**Records:**
□ □ □

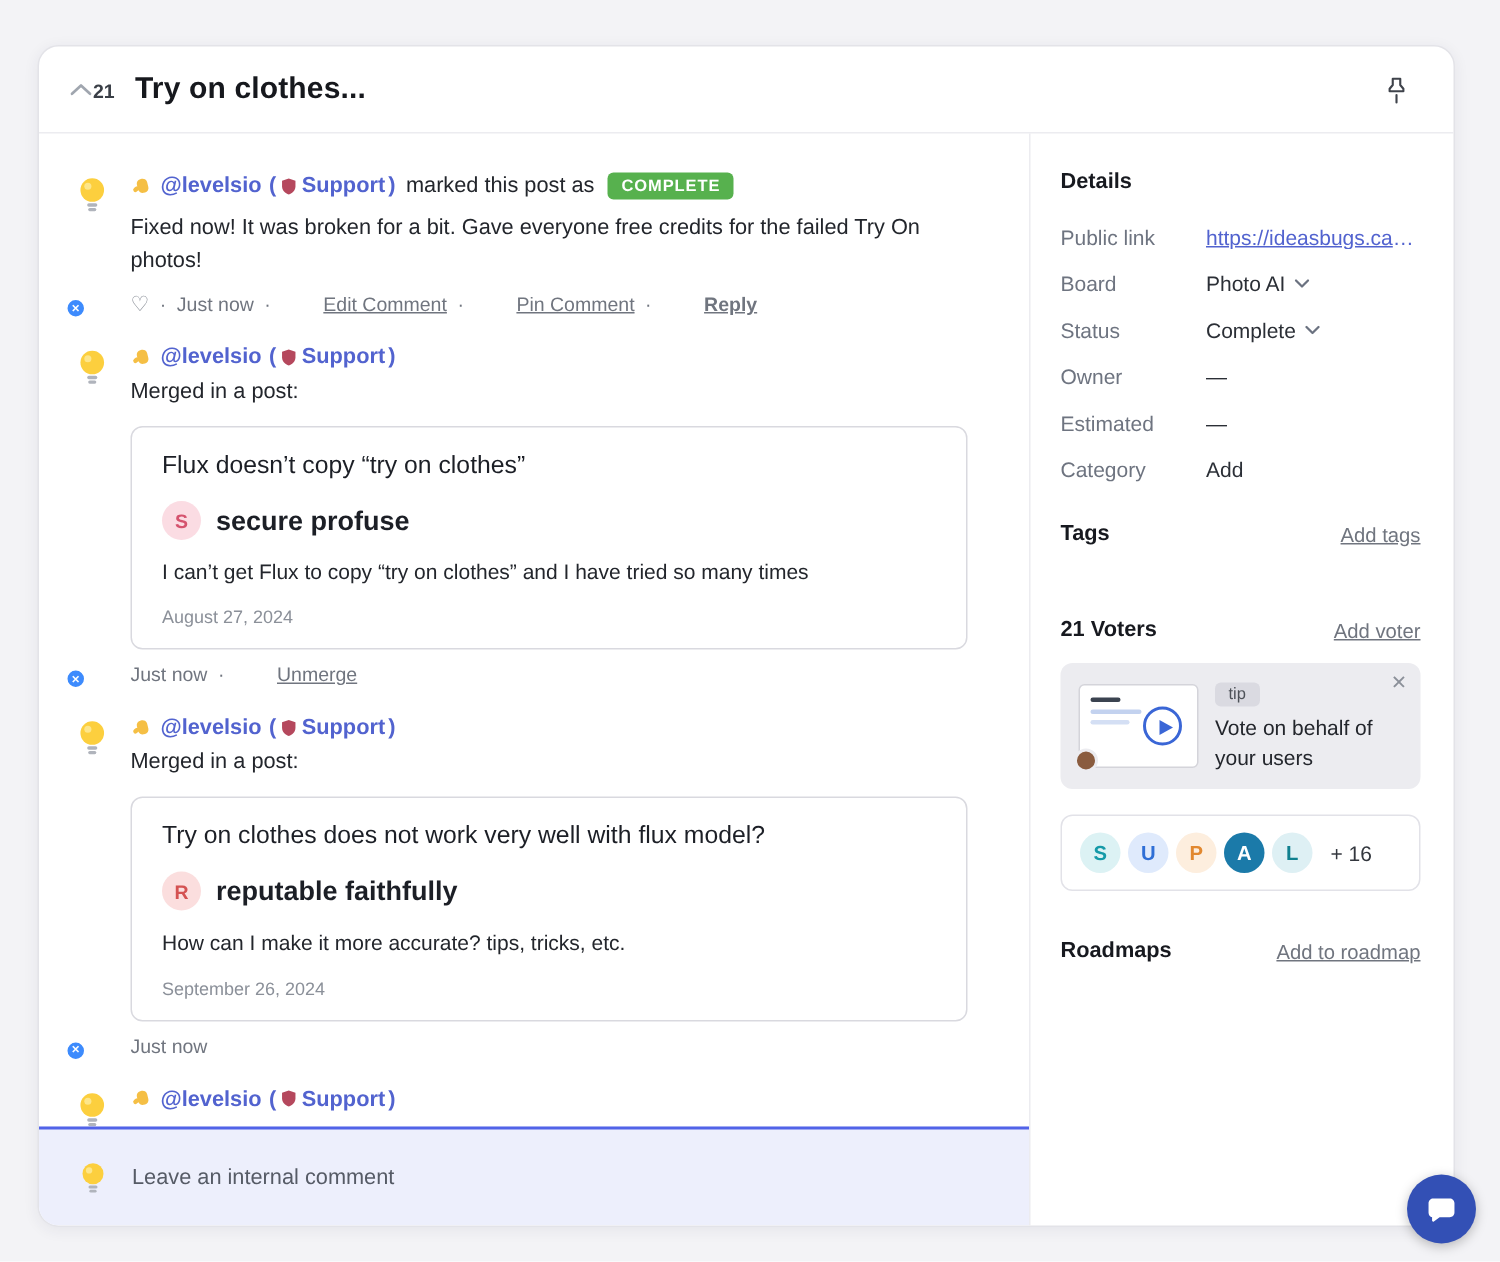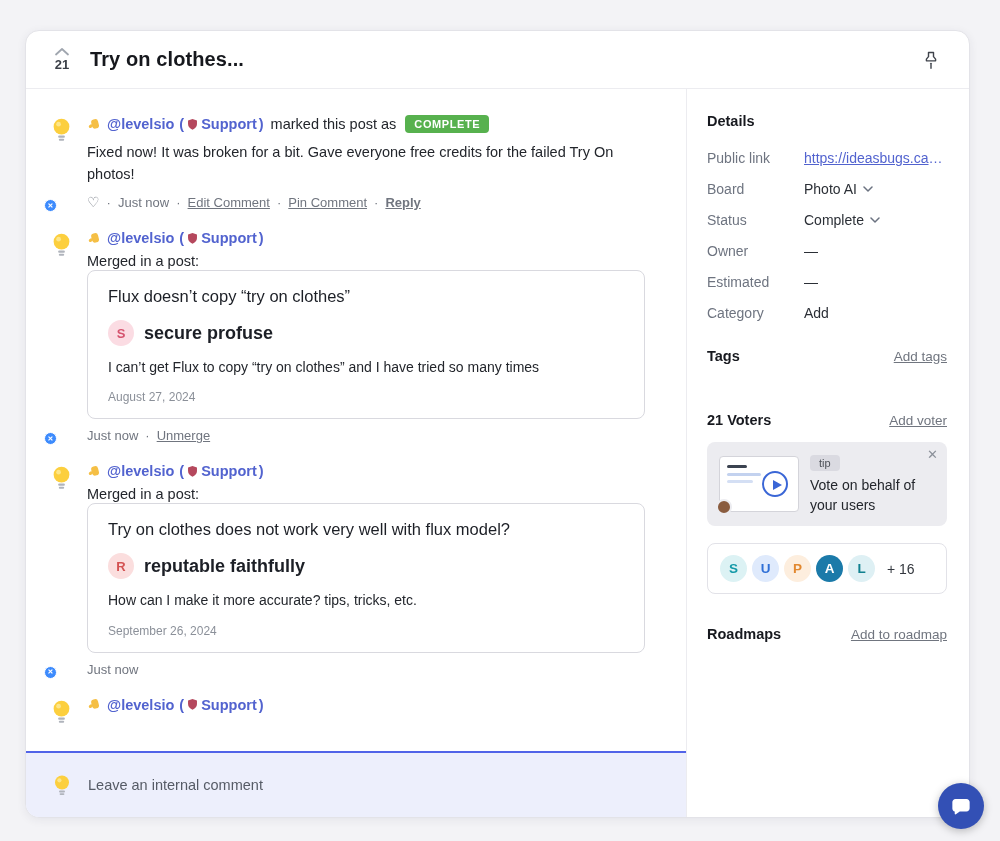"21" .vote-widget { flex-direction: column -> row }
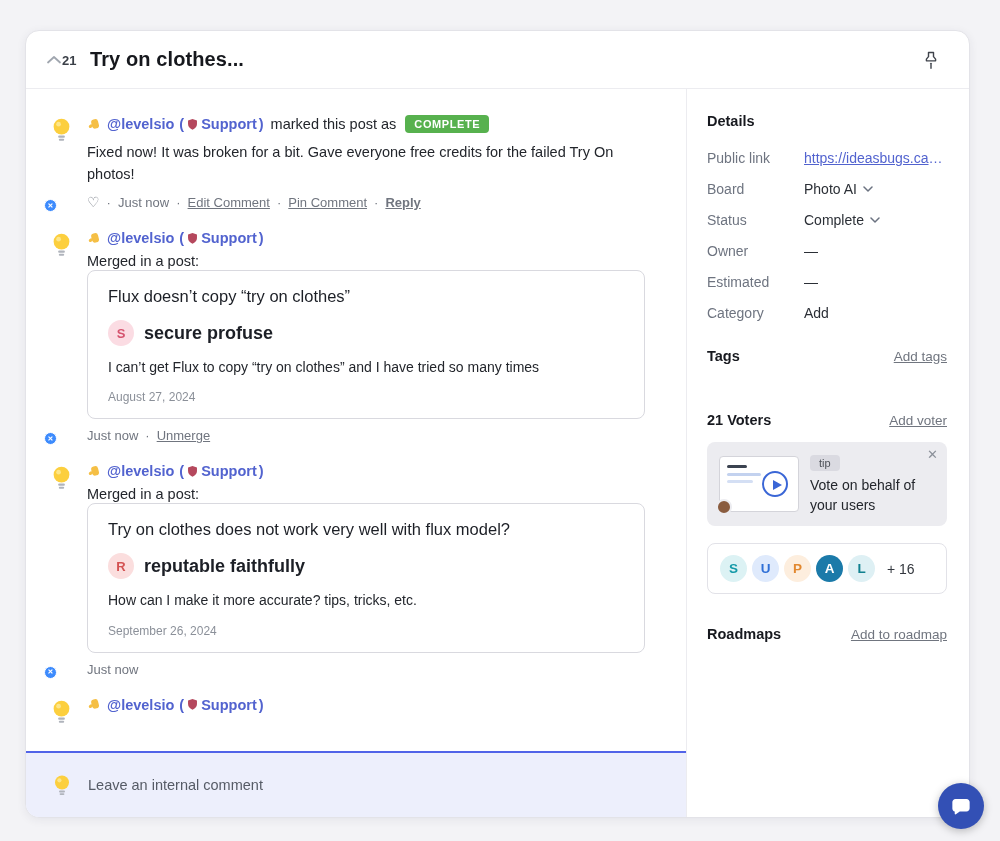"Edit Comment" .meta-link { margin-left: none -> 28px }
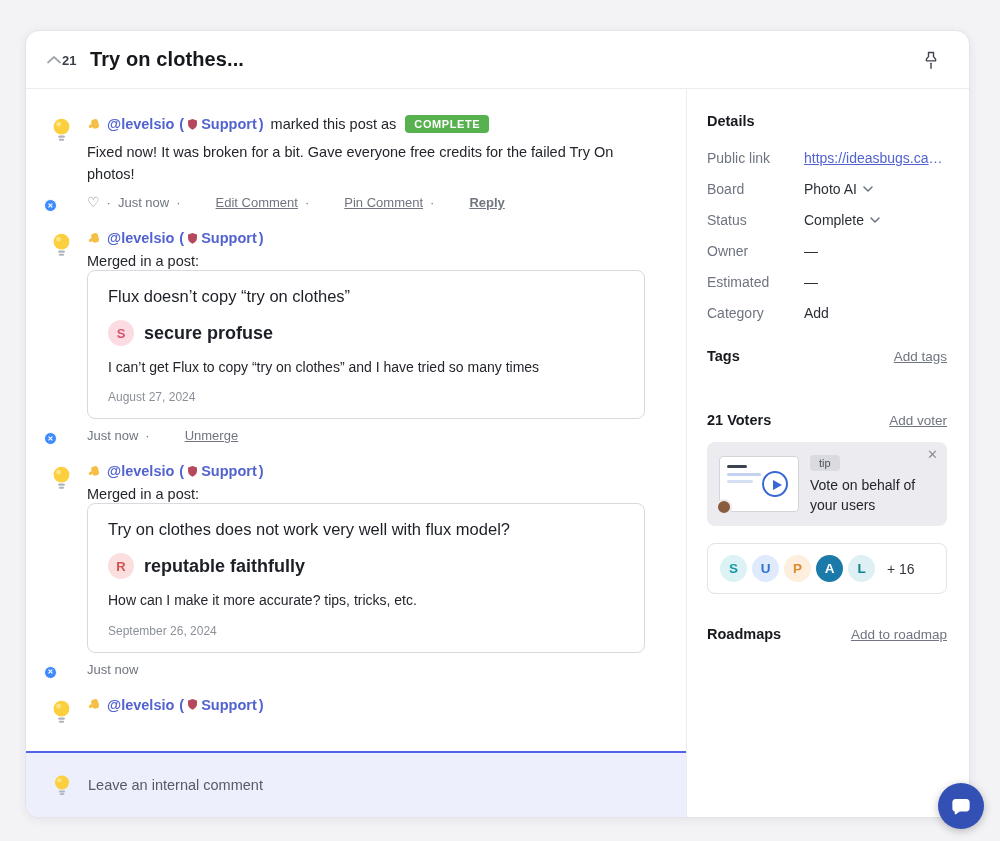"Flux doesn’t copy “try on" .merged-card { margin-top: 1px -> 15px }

□ □ □

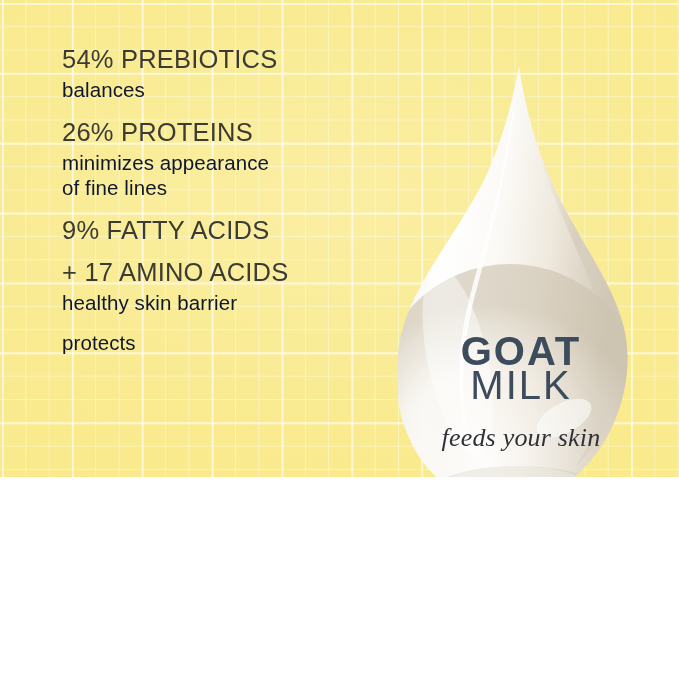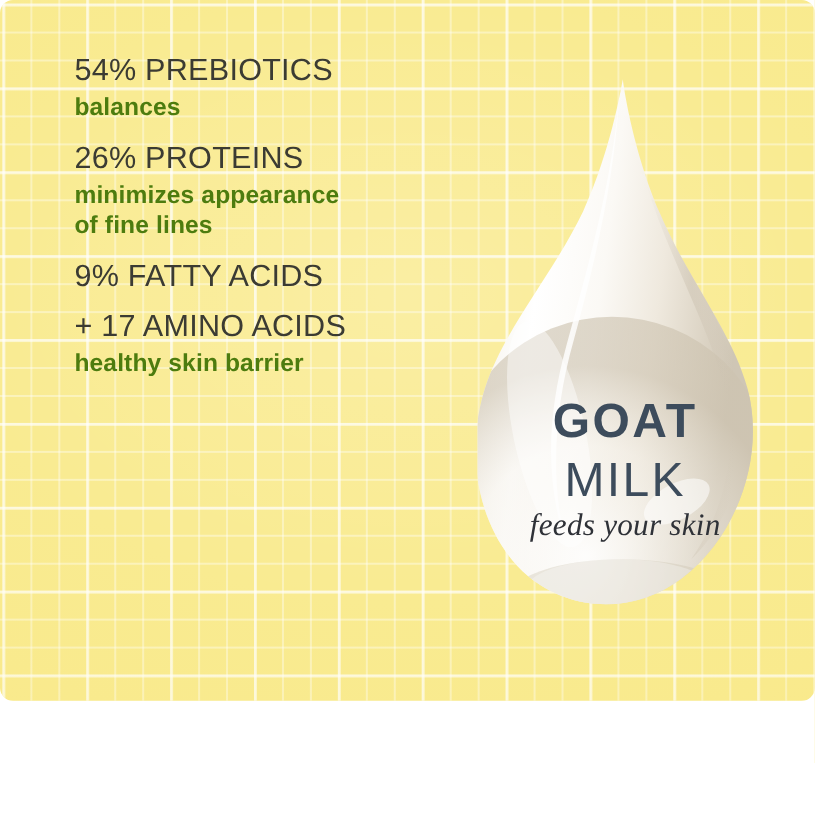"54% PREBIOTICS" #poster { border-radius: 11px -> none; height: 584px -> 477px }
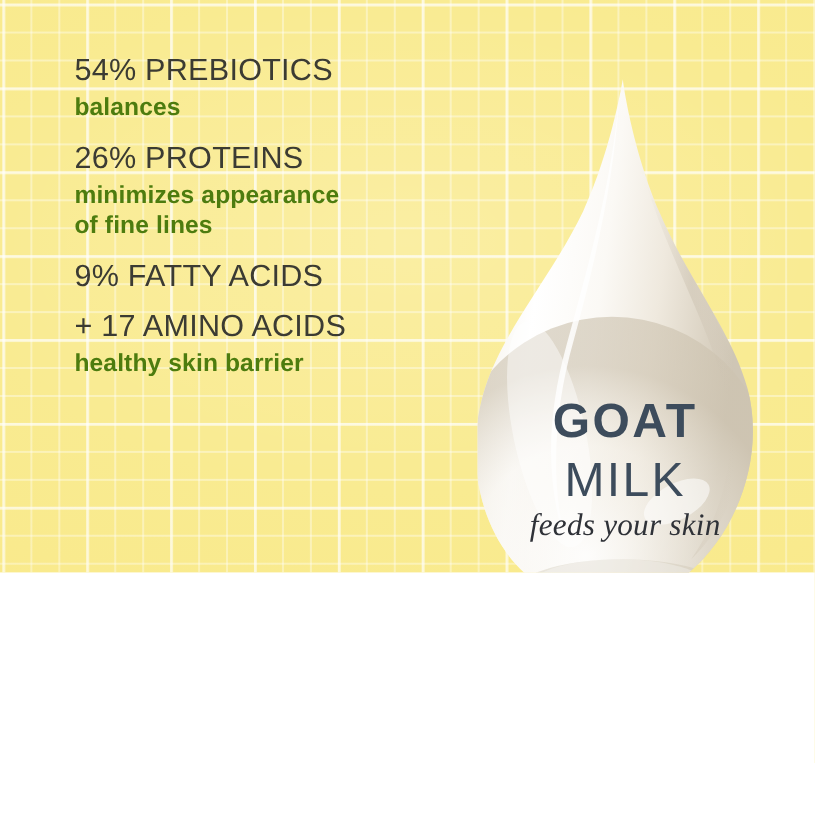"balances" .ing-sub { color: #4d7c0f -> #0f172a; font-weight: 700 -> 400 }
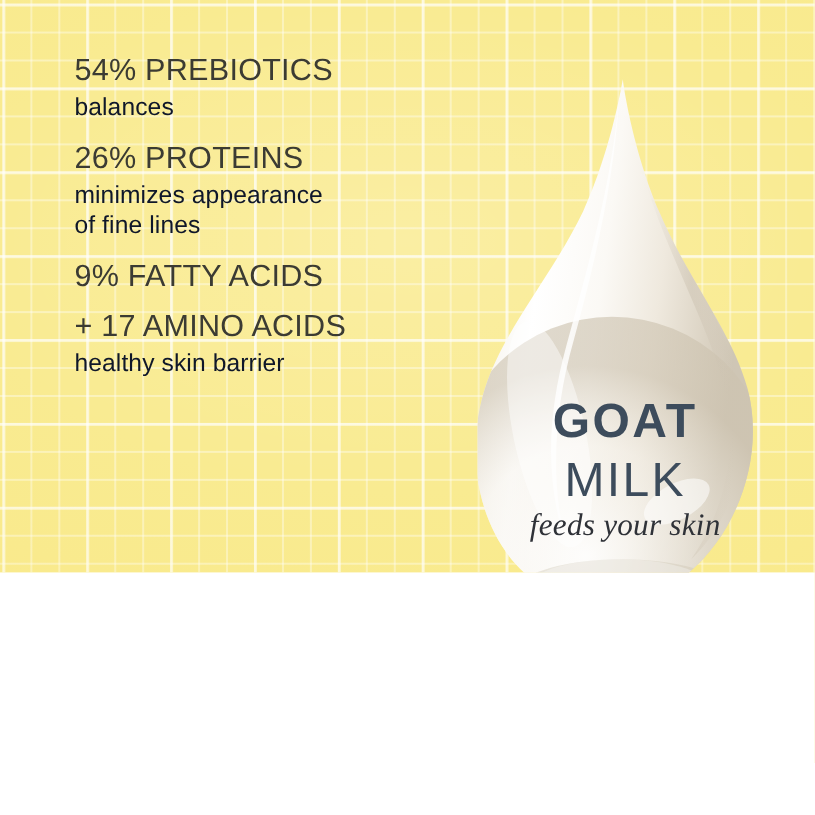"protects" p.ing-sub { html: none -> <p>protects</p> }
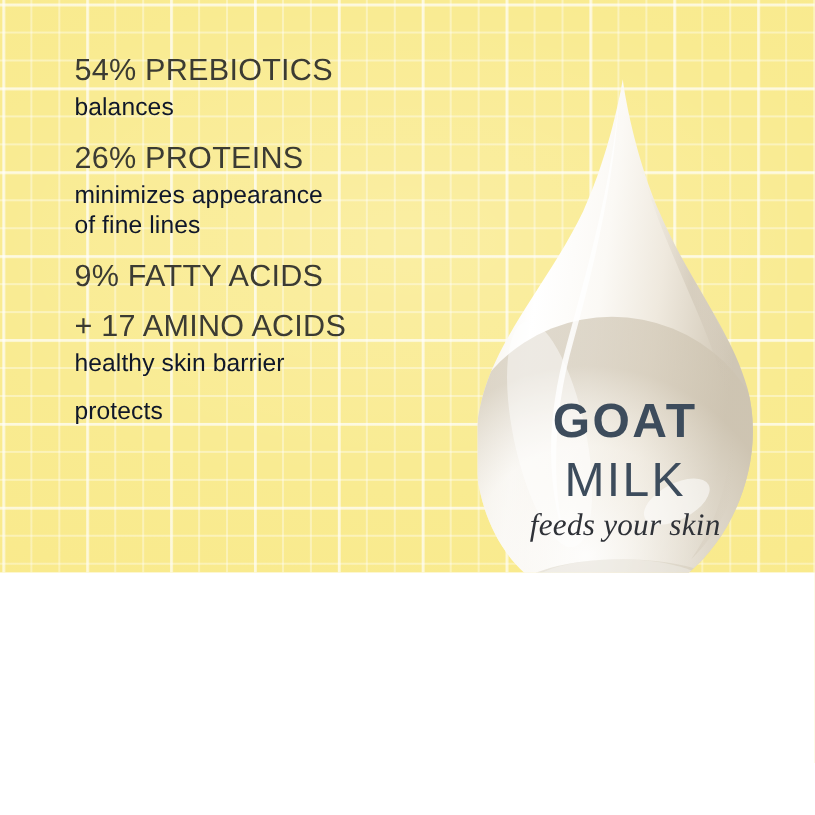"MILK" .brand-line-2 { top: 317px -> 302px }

□ □ □

**Task statement:**
Once the line with "margin-left: none ->" is found above, print it and every line after it through the line with "margin-top: 1px ->", exactly. Pictures stay out.

**Written solution:**
"Edit Comment" .meta-link { margin-left: none -> 28px }
"Flux doesn’t copy “try on" .merged-card { margin-top: 1px -> 15px }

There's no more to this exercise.